Henry I, Count of Eu and Lord of Hastings (c. 1075 – 12 July 1140) was the son of William II, Count of Eu and his wife Beatrice of Builly. His father died in 1096, having revolted against King William II of England.

As the eldest son, Henry succeeded William as Count of Eu and Lord of Hastings. In 1101, he supported Duke Robert Curthose against his brother Henry Beauclerc who had just seized the English throne. Robert left Tréport, the domain of the county of Eu, to invade England. Orderic Vitalis reports that in 1104, while still in Normandy, Henry submitted to the English king. He fought for the king at the Battle of Tinchebray in 1106, where Duke Robert was taken prisoner, to remain in captivity for the rest of his life.

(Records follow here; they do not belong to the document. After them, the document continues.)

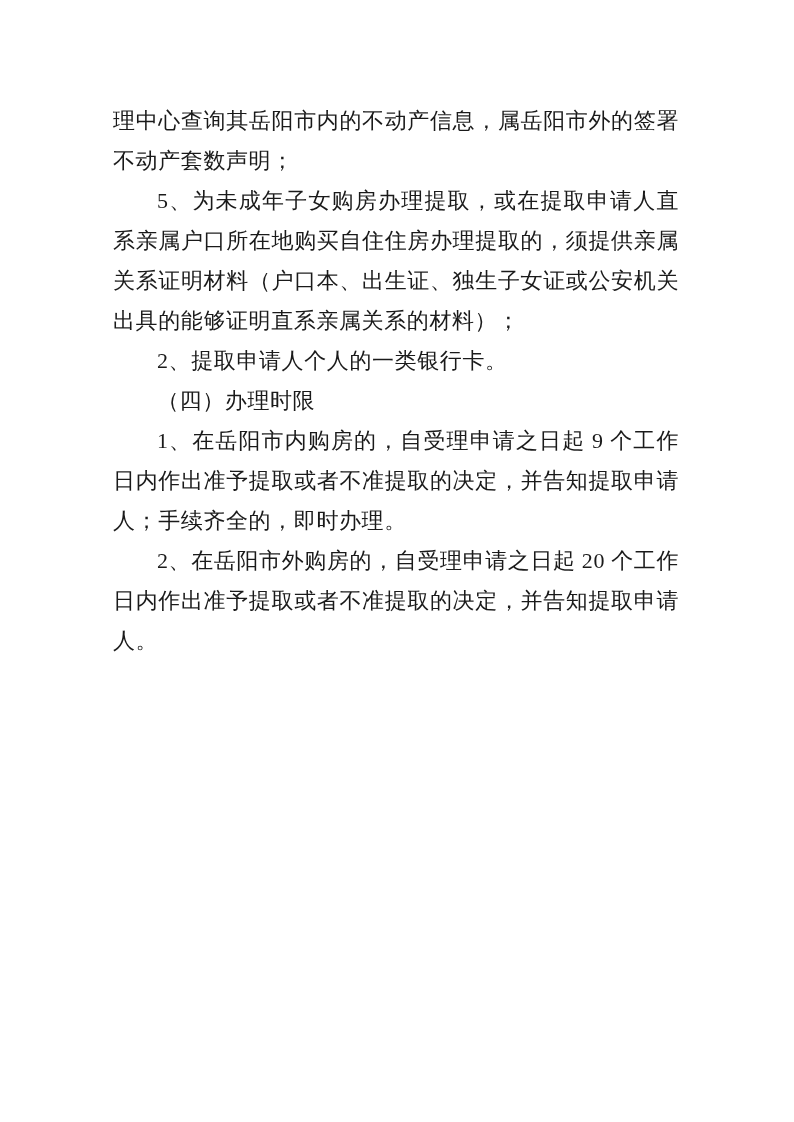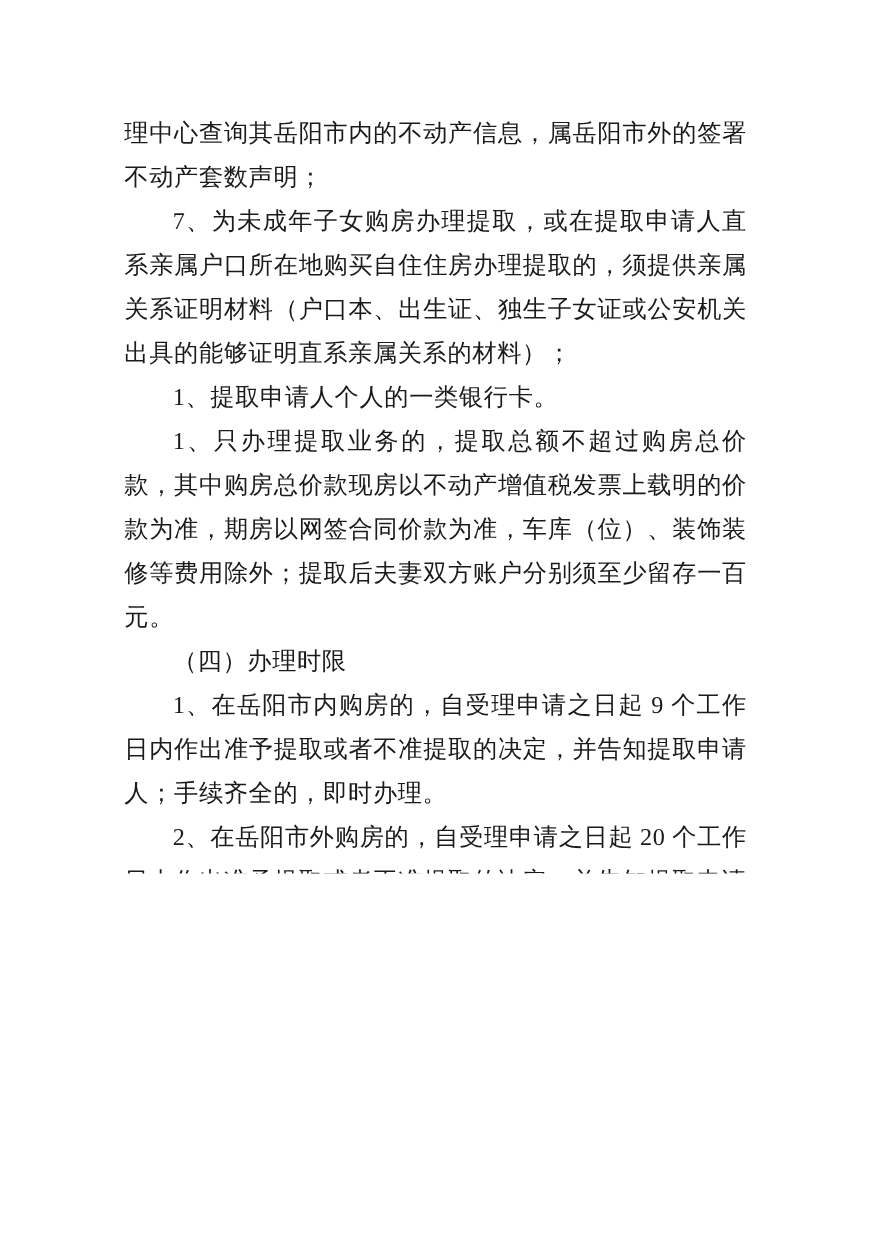--- a/index.html
+++ b/index.html
@@ -40,20 +40,19 @@
   .doc-body p.indent {
     text-indent: 2em;
   }
 </style>
 </head>
 <body>
 
 <div class="page">
   <div class="doc-body" id="doc-body" style="color: rgb(26, 26, 26);">
       <p>理中心查询其岳阳市内的不动产信息，属岳阳市外的签署不动产套数声明；</p>
-      <p class="indent">7、为未成年子女购房办理提取，或在提取申请人直系亲属户口所在地购买自住住房办理提取的，须提供亲属关系证明材料（户口本、出生证、独生子女证或公安机关出具的能够证明直系亲属关系的材料）；</p>
-      <p class="indent">1、提取申请人个人的一类银行卡。</p>
-      <p class="indent">1、只办理提取业务的，提取总额不超过购房总价款，其中购房总价款现房以不动产增值税发票上载明的价款为准，期房以网签合同价款为准，车库（位）、装饰装修等费用除外；提取后夫妻双方账户分别须至少留存一百元。</p>
+      <p class="indent">5、为未成年子女购房办理提取，或在提取申请人直系亲属户口所在地购买自住住房办理提取的，须提供亲属关系证明材料（户口本、出生证、独生子女证或公安机关出具的能够证明直系亲属关系的材料）；</p>
+      <p class="indent">2、提取申请人个人的一类银行卡。</p>
       <p class="indent">（四）办理时限</p>
       <p class="indent">1、在岳阳市内购房的，自受理申请之日起 9 个工作日内作出准予提取或者不准提取的决定，并告知提取申请人；手续齐全的，即时办理。</p>
       <p class="indent">2、在岳阳市外购房的，自受理申请之日起 20 个工作日内作出准予提取或者不准提取的决定，并告知提取申请人。</p>
     </div>
 </div>
 
 </body></html>

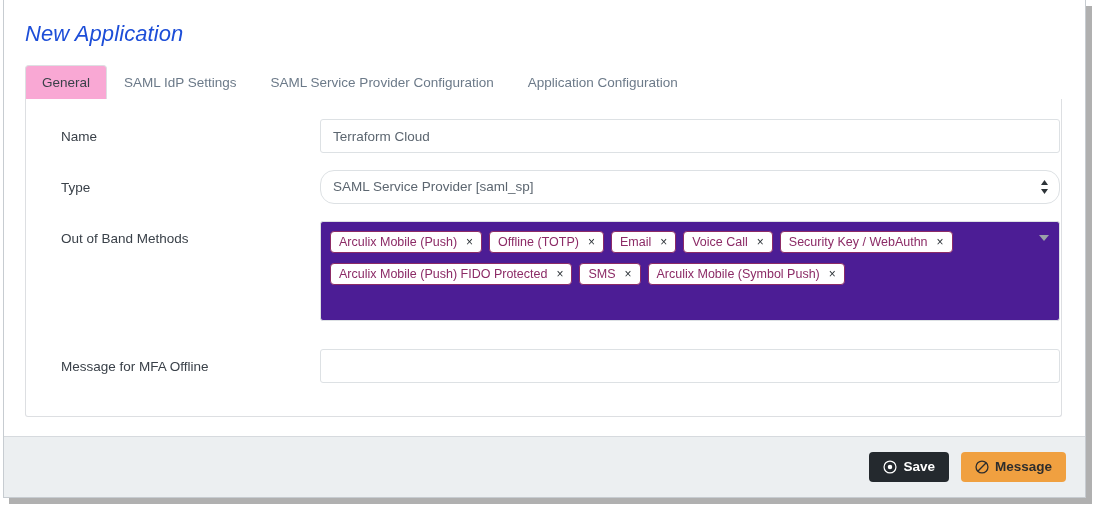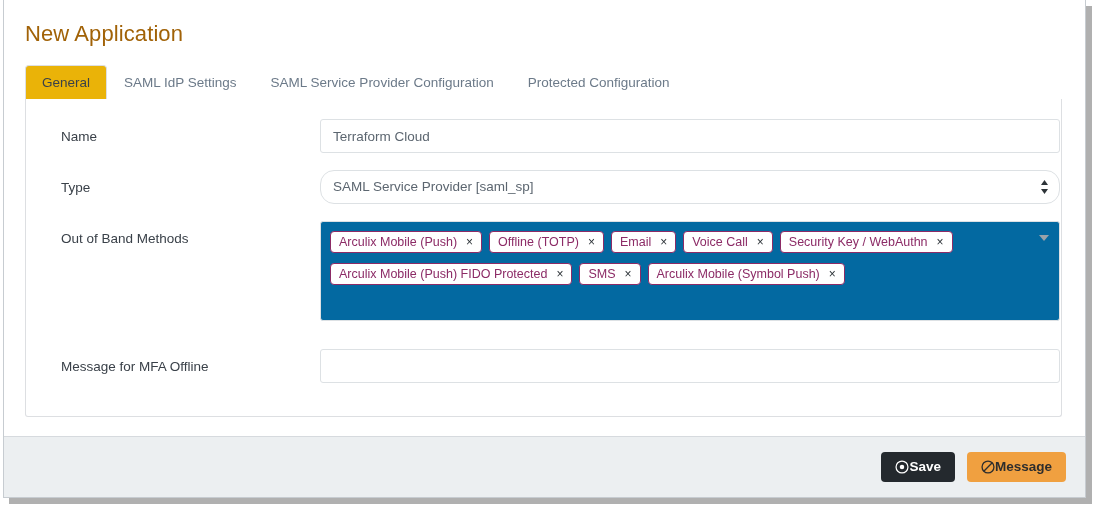--- a/index.html
+++ b/index.html
@@ -31,23 +31,24 @@
     box-shadow: 6px 6px 0 0 rgba(150,150,150,0.75);
   }
 
   
   .title {
     position: absolute;
     left: 21px;
     top: 20px;
     font-size: 22px;
     font-weight: 400;
-    color: #a16207;
+    color: #1d4ed8;
     letter-spacing: 0.1px;
     line-height: 28px;
+    font-style: italic;
   }
 
   
   .tabbar {
     position: absolute;
     left: 21px;
     top: 65px;
     width: 1037px;
     height: 35px;
     display: flex;
@@ -61,21 +62,21 @@
     line-height: 16px;
     border: 1px solid transparent;
     border-bottom: none;
     position: relative;
     top: 1px;
     white-space: nowrap;
     cursor: pointer;
   }
   .tab.active {
     color: #3a4149;
-    background: #eab308;
+    background: #f9a8d4;
     border-color: #dddfe2;
     border-top-left-radius: 4px;
     border-top-right-radius: 4px;
   }
 
   
   .panel {
     position: absolute;
     left: 21px;
     top: 99px;
@@ -149,21 +150,21 @@
     pointer-events: none;
   }
 
   
   .chipbox {
     position: relative;
     width: 100%;
     min-height: 100px;
     border: 1px solid #dde1e4;
     border-radius: 3px;
-    background: #0369a1;
+    background: #4c1d95;
     padding: 9px 34px 9px 9px;
   }
   .chiprow { display: flex; flex-wrap: wrap; }
   .chip {
     display: inline-flex;
     align-items: center;
     height: 22px;
     border: 1px solid #8c2b66;
     border-radius: 4px;
     background: #ffffff;
@@ -205,21 +206,21 @@
     border-top: 1px solid #d6dade;
     display: flex;
     align-items: center;
     justify-content: flex-end;
     padding-right: 19px;
     gap: 12px;
   }
   .btn {
     display: inline-flex;
     align-items: center;
-    gap: 0;
+    gap: 6px;
     height: 30px;
     padding: 0 14px;
     border: none;
     border-radius: 4px;
     font-family: "Liberation Sans", sans-serif;
     font-size: 13.5px;
     font-weight: 700;
     cursor: pointer;
     line-height: 1;
   }
@@ -239,21 +240,21 @@
       <div class="tab active">
         <span>General</span>
       </div>
       <div class="tab">
         <span>SAML IdP Settings</span>
       </div>
       <div class="tab">
         <span>SAML Service Provider Configuration</span>
       </div>
       <div class="tab">
-        <span>Protected Configuration</span>
+        <span>Application Configuration</span>
       </div>
     </div>
 
     <div class="panel">
 
       <div class="form-row" id="row-name">
         <div class="form-label">Name</div>
         <div class="field">
           <input class="text-input" type="text" value="Terraform Cloud" style="">
         </div>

Henry joined the cause of William Clito, the son of Duke Robert, in the coalition composed of Baldwin VII of Flanders, Fulk V of Anjou, and Louis VI the Fat. In 1117, Henry and Hugh de Gournay were arrested at Rouen by Henry I. On the promise of good behaviour and at the request of William de Warenne, they were released. Nevertheless, Henry and Hugh, joining with Stephen of Aumale, led a rebellion in the northeast and provided military support to Baldwin VI. The rebellion ended in September 1118 at the Battle of Bures-en-Brai, where Baldwin was mortally wounded. Henry returned to the side of King Henry I.

A few months later, on 20 August 1119, Henry was one several barons who accompanied King Henry I when a meeting of the Norman and French royal armies gave rise to the Battle of Brémule. The French were swept away, and Louis VI had to flee and take refuge in the fortress of Les Andelys. In the following month, he took part in the defense of the town of Breteuil, which was attacked by the French king and his ally Amaury III of Montfort. Once again, the French were defeated. In 1124, William of Grandcourt, one of Henry's sons, took part in the ambush at Bourgtheroulde.. He captured Amaury III of Montfort, but chose to desert rather than hand him over to Henry I. In 1127, Henry again openly supported William Clito.

Henry first married Mathilde and secondly Ermentrude, both of unknown families. He married thirdly Margaret de Sully, daughter of William the Simple, Count of Sully. Henry and Margaret had:
- John, Count of Eu and Lord of Hastings
- Robert, lord of West Thurrock (died after 1149)
- Béatrice
- Mathilde (Mahout) of Eu (died 1153)
- Stephen (Etienne) of Eu (died after 1140).

William of Grandcourt (died 1150 or after) was also a son of Henry's but likely illegitimate. (Note: Leyser calls William of Grandcourt a son of the count of Eu.)

Henry founded the Cistercian abbey of Foucarmont in 1129, now known as La Fontaine Saint Martin. Henry embraced a religious life by becoming the Augustinian canon of the abbey Notre-Dame d'Eu. His death is marked on 12 July in the obituary of the abbey of Foucarmont, where he is buried.

Upon Henry's death, his son John became Count of Eu and Lord of Hastings.

== Sources ==
- "The Ideals and Practice of Medieval Knighthood" (1986)
- Hollister, C. Warren (2001). "Henry I"
- Leyser, Karl (1994). "Communications and Power in Medieval Europe: The Gregorian Revolution and Beyond"
- Power, Daniel (2007). "The Norman Frontier in the Twelfth and Early Thirteenth Centuries"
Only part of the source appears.